RE: Faster inverse gamma and factorial for the WP 34S - BarryMead - 02-08-2015 02:07 AM

(02-08-2015 01:51 AM)Bit Wrote:  That's a good idea, thank you. When I have the time, I'll see if this method is any faster if used with the built-in digamma routine (which is a compile time option, not available by default).
If you combine the source code for the Digamma function with Dieter's Inverse Gamma function, the combined program is longer than Bit's original Inverse Gamma function (in RAM memory steps). It might be worth the extra memory space if it is significantly faster. But since it is not part of the standard flash library, it is not really fair to say it is a shorter program.


RE: Faster inverse gamma and factorial for the WP 34S - Paul Dale - 02-08-2015 07:02 AM

If the digamma route is interesting and custom images are acceptable, I've implemented this function both in xrom (trunk/xrom/digamma.wp34s) and native C (trunk/unused/digamma.c).

- Pauli


RE: Faster inverse gamma and factorial for the WP 34S - Dieter - 02-08-2015 03:34 PM

(02-08-2015 02:07 AM)BarryMead Wrote:  If you combine the source code for the Digamma function with Dieter's Inverse Gamma function, the combined program is longer than Bit's original Inverse Gamma function (in RAM memory steps).

Yes, that's true of course. But you can also include the relevant parts of the current digamma function into the inverse gamma routine. As far as I can tell, only positive arguments occur, and also some overhead in digamma can be removed. The final result may look like this:

Code:
LBL"IGM"
STO 00
#pi
#086
STO 04
/
+
CNST 87   // that's sqrt(2*pi)
/
LN
RSD 05    // make sure x>=-1
RCL X
#eE
/
RSD 15    // and x > -1/e
Wp
/
#1/2
+
LBL 00
STO 01
Clx
STO 02
#008
RCL 01
1/x
STO+02
x<> L
INC X
x<?Y
BACK 005
1/x
STO 03

FILL
#020
/
#021
1/x
-
*
#001
SDR 001
+
*
DEC X
*
#012
/
RCL 03
LN
-
#1/2
RCL*03
-
RCL-02
RCL 00
RCL 01
Γ
-
RCL/L
RCL/Y
RCL 01
ENTER
RCL+Z
CNVG? 03
RTN
DSZ 04
GTO 00
ERR 20

This version has 69 lines and it runs even faster. Γ-1(0,89) now is returned in 1,6 (SP) resp. 2,3 (DP) seconds.

The code also addresses a problem for arguments that are too close to the Gamma minimum at 0,88560 31944 10888 70027 88159 00582 58873 32... Here the current inverse Gamma implementation throws an error (Lambert's W is undefined for x<–1/e).
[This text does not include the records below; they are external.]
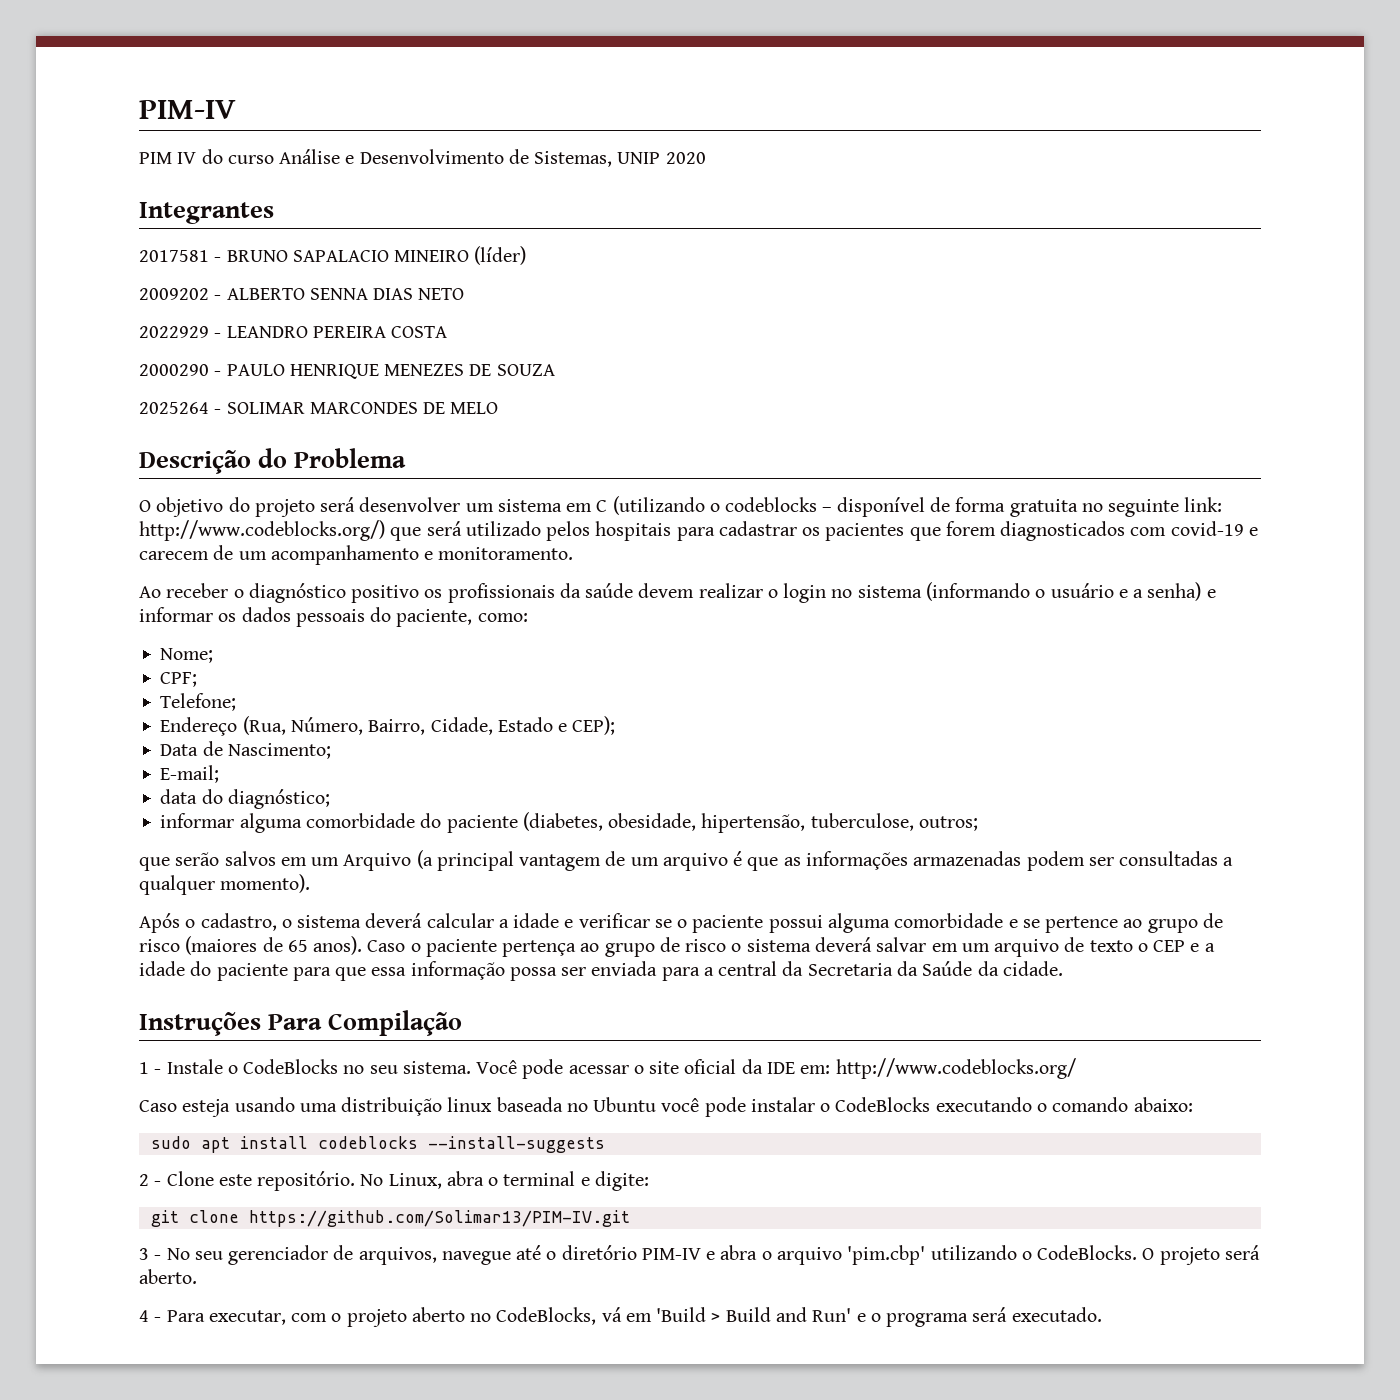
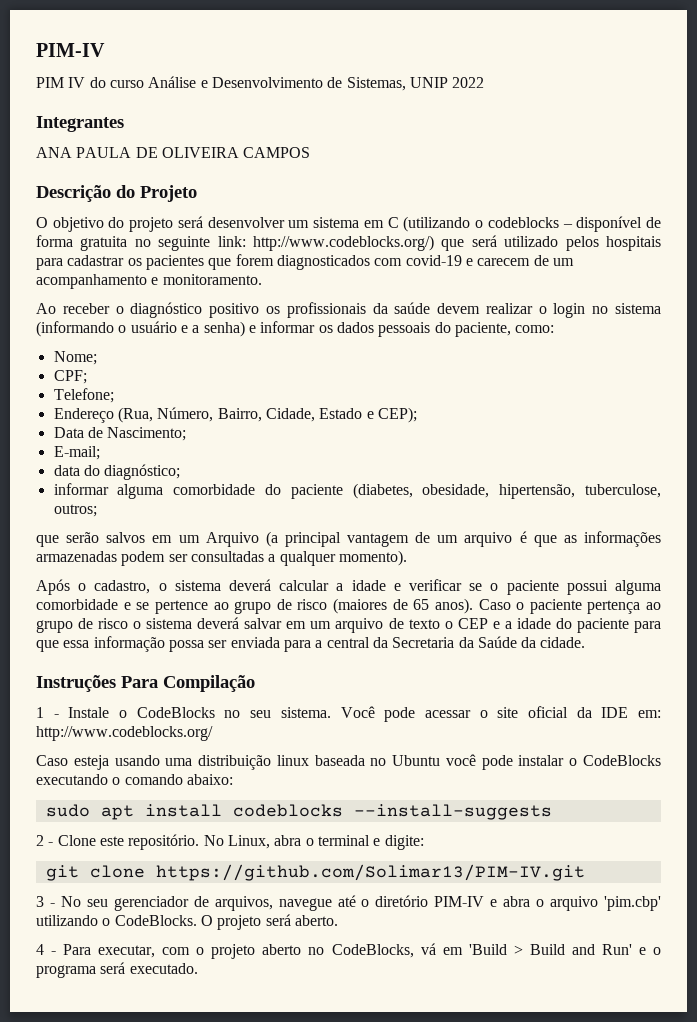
- PIM IV do curso Análise e Desenvolvimento de Sistemas, UNIP 2020
+ PIM IV do curso Análise e Desenvolvimento de Sistemas, UNIP 2022
- 2017581 - BRUNO SAPALACIO MINEIRO (líder)
- 2009202 - ALBERTO SENNA DIAS NETO
- 2022929 - LEANDRO PEREIRA COSTA
- 2000290 - PAULO HENRIQUE MENEZES DE SOUZA
- 2025264 - SOLIMAR MARCONDES DE MELO
+ ANA PAULA DE OLIVEIRA CAMPOS
- Descrição do Problema
+ Descrição do Projeto

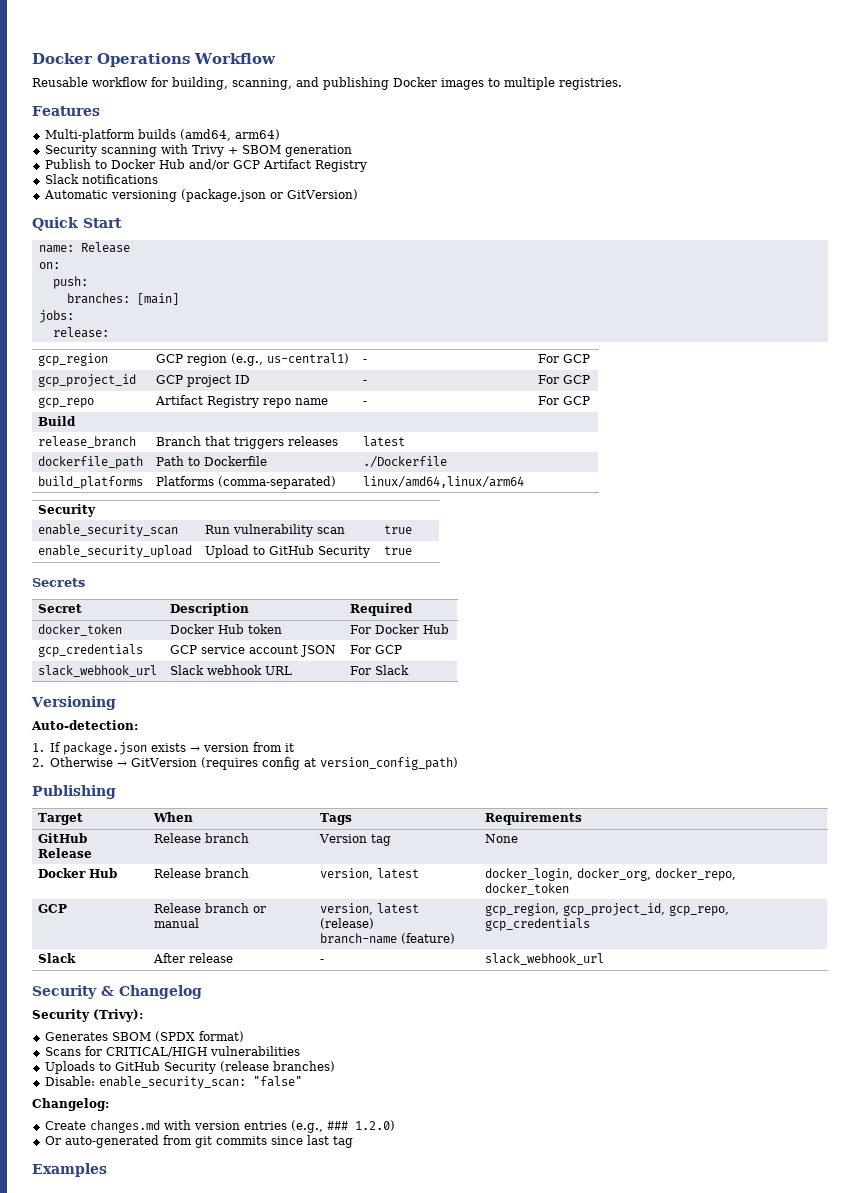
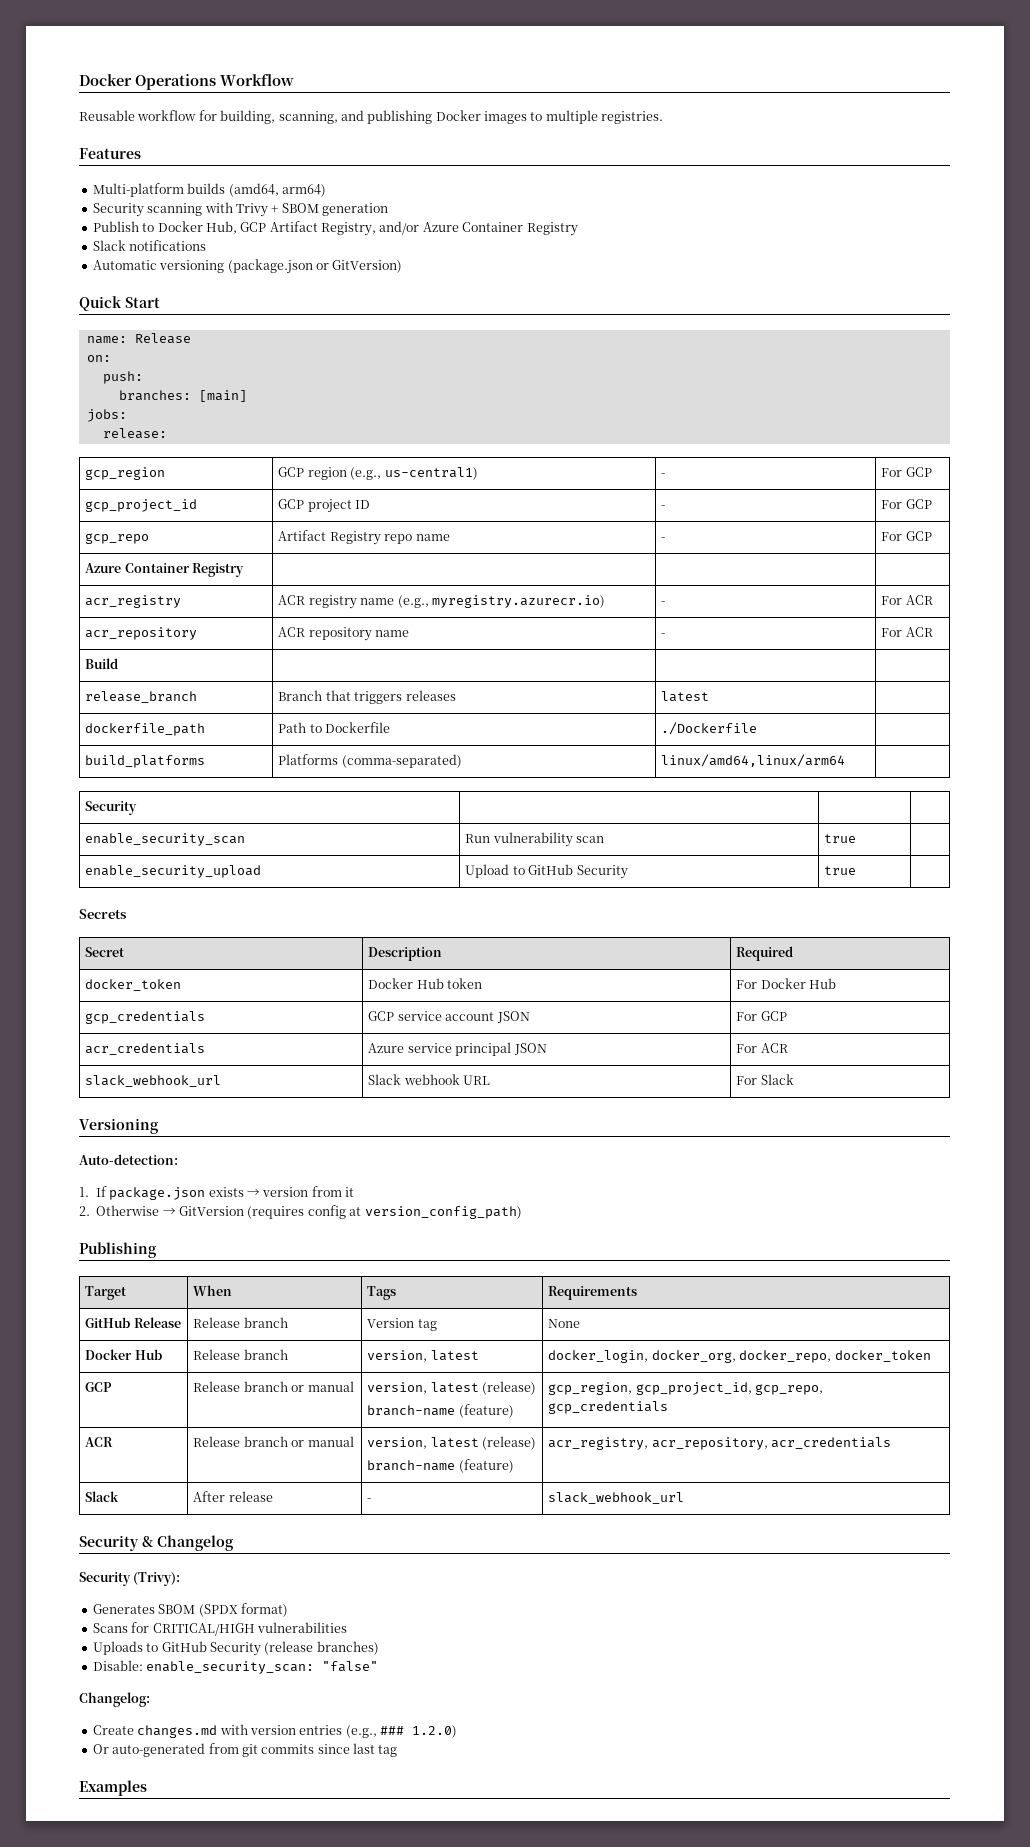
- Publish to Docker Hub and/or GCP Artifact Registry
+ Publish to Docker Hub, GCP Artifact Registry, and/or Azure Container Registry
+ Azure Container Registry | | |
+ acr_registry | ACR registry name (e.g., myregistry.azurecr.io) | - | For ACR
+ acr_repository | ACR repository name | - | For ACR
+ acr_credentials | Azure service principal JSON | For ACR
+ ACR | Release branch or manual | version, latest (release)
+ branch-name (feature) | acr_registry, acr_repository, acr_credentials

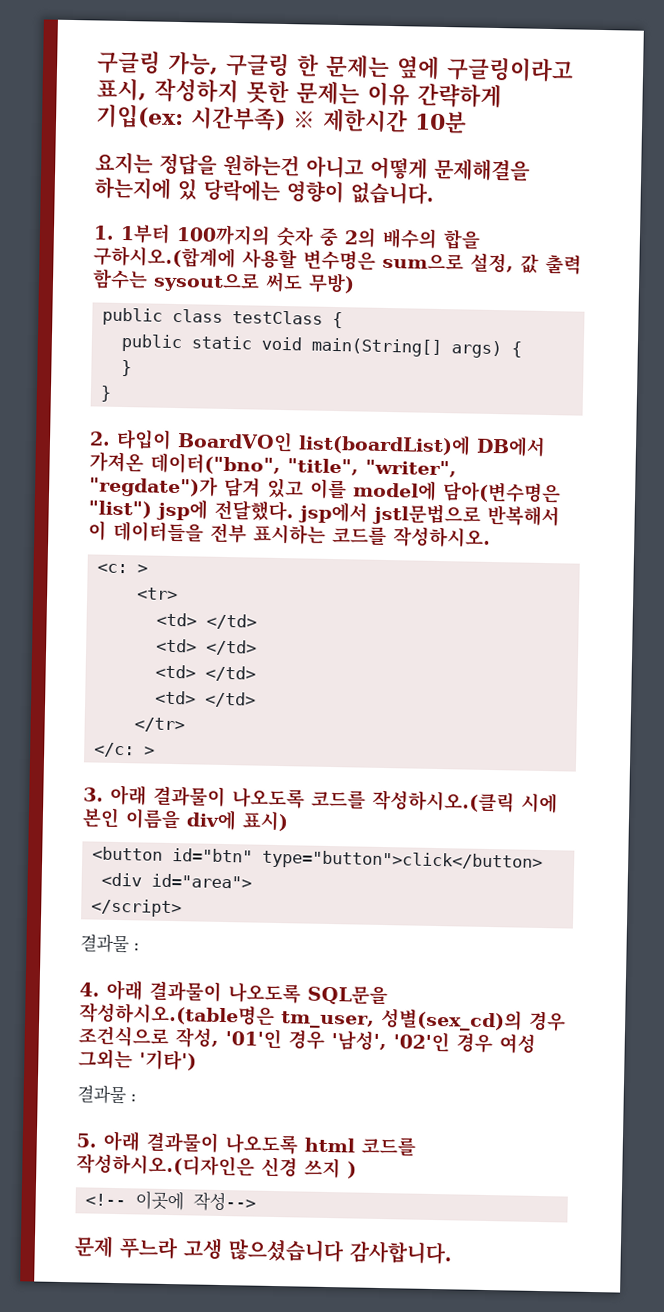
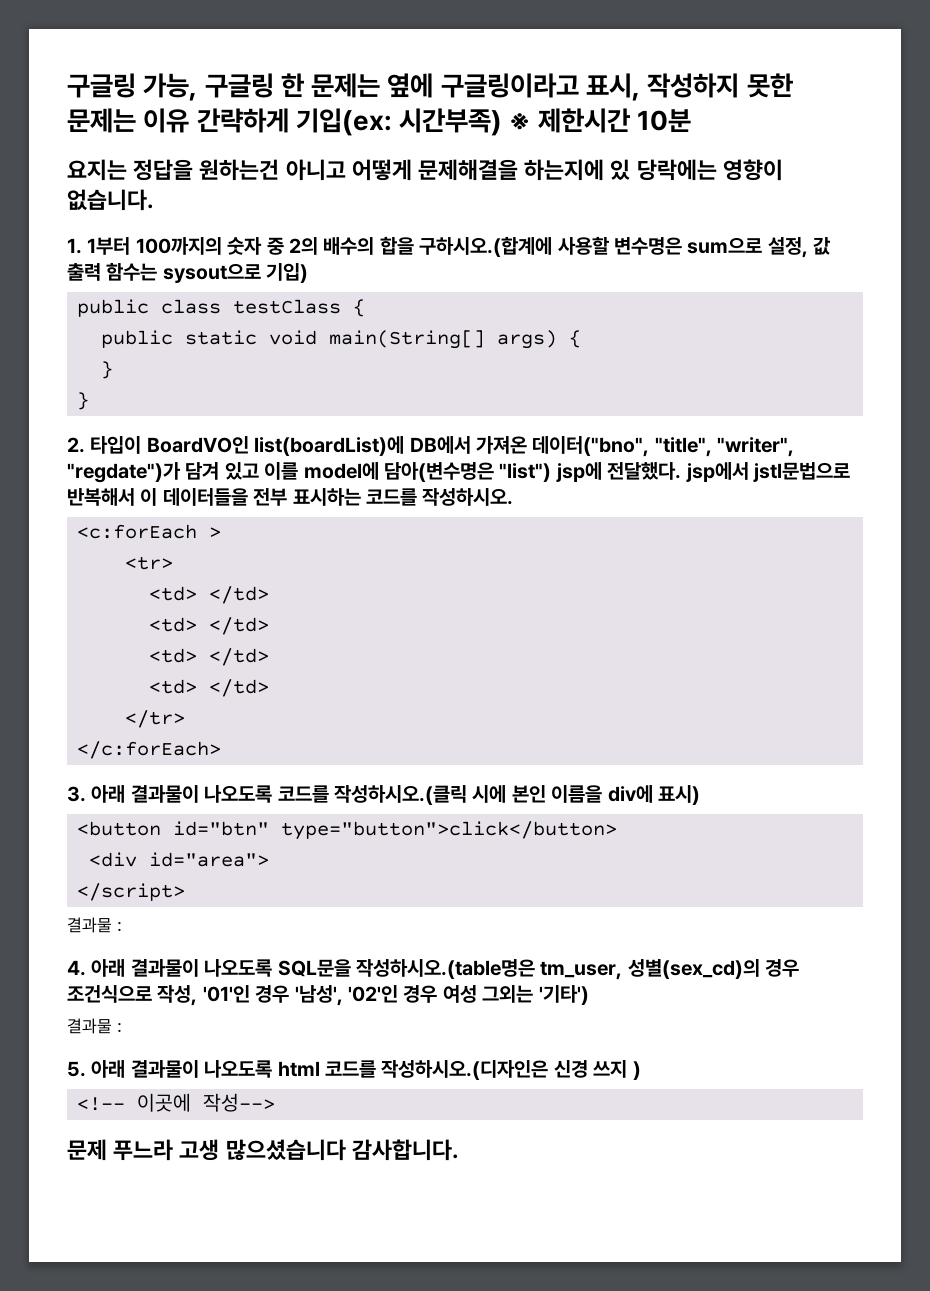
- 1. 1부터 100까지의 숫자 중 2의 배수의 합을 구하시오.(합계에 사용할 변수명은 sum으로 설정, 값 출력 함수는 sysout으로 써도 무방)
+ 1. 1부터 100까지의 숫자 중 2의 배수의 합을 구하시오.(합계에 사용할 변수명은 sum으로 설정, 값 출력 함수는 sysout으로 기입)
- <c: >
+ <c:forEach >
- </c: >
+ </c:forEach>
This is handled by the two RSDs.

Arguments very close to the mentioned Gamma minimum still take longer, but they return a result instead of an error message. That is: they do, except in some extremely close cases. Γ-1(0,88560 31944 10888 70027 88159 1) still works, but accuracy may be limited. Arguments even closer will not converge within reasonable time, so the code is limited to 86 iterations. Otherwise a "No root found" error is generated. In this case X and Y hold the two last approximations and the last adjustment is in Z, so that the user at least gets a result along with a rough impression of its accuracy.

Dieter


RE: Faster inverse gamma and factorial for the WP 34S - BarryMead - 02-08-2015 05:04 PM

(02-08-2015 03:34 PM)Dieter Wrote:  This version has 69 lines and it runs even faster. Γ-1(0,89) now is returned in 1,6 (SP) resp. 2,3 (DP) seconds.
Wow Dieter that is nice. I am going to compile and experiment with this one. Thanks!